The main issue with increasing the request size is that it introduces much
more latency for synchronous reads e.g. a synchronous read may have to wait
for a large write operation. Generally, that is probably a show-stopper
for unconditionally increasing the maximum request size.

>
> Above commit message comes from original author whose id is CTCaer, with
> SoB email address [email protected]. I tried to contact with the author 1
> month ago to ask for sending it to mainline or get the authority to submit
> by myself, but I didn't get any reply, so I decided to send this patch by
> myself.
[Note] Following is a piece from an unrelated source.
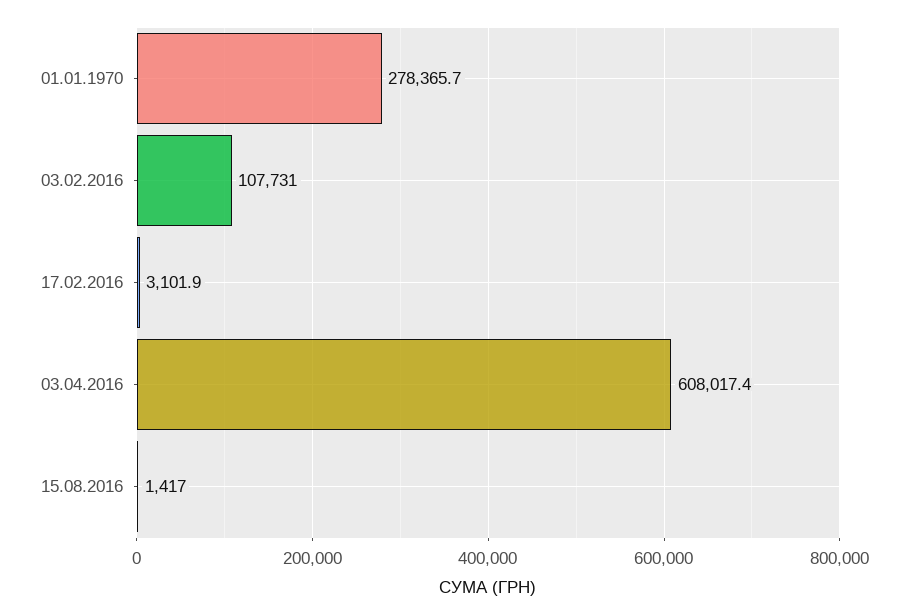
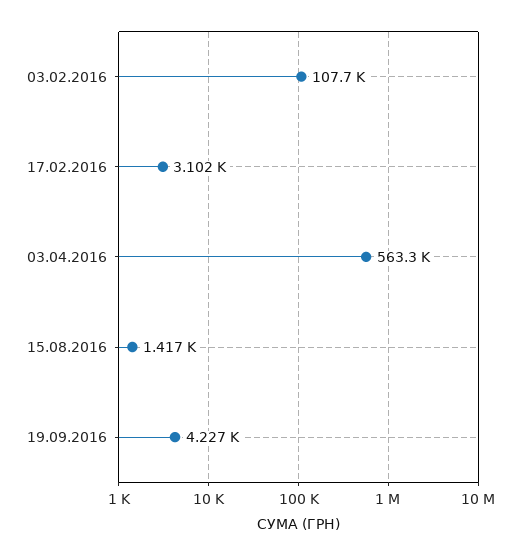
01.01.1970: 278365.7 -> none
03.04.2016: 608017.4 -> 563300
19.09.2016: none -> 4227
Original commit is here[1].

Ok, so it is not your patch and the original author is out of touch.

Is there a particular reason you wanted this patch?

>
> The author also has a patch[2] applied after this patch, which overrides
> adma size on tegra device from device tree property. But I don't have a
> tegra device to actually test that, so it is not sent, and
> adma_get_req_limit part is not included in this version of patch.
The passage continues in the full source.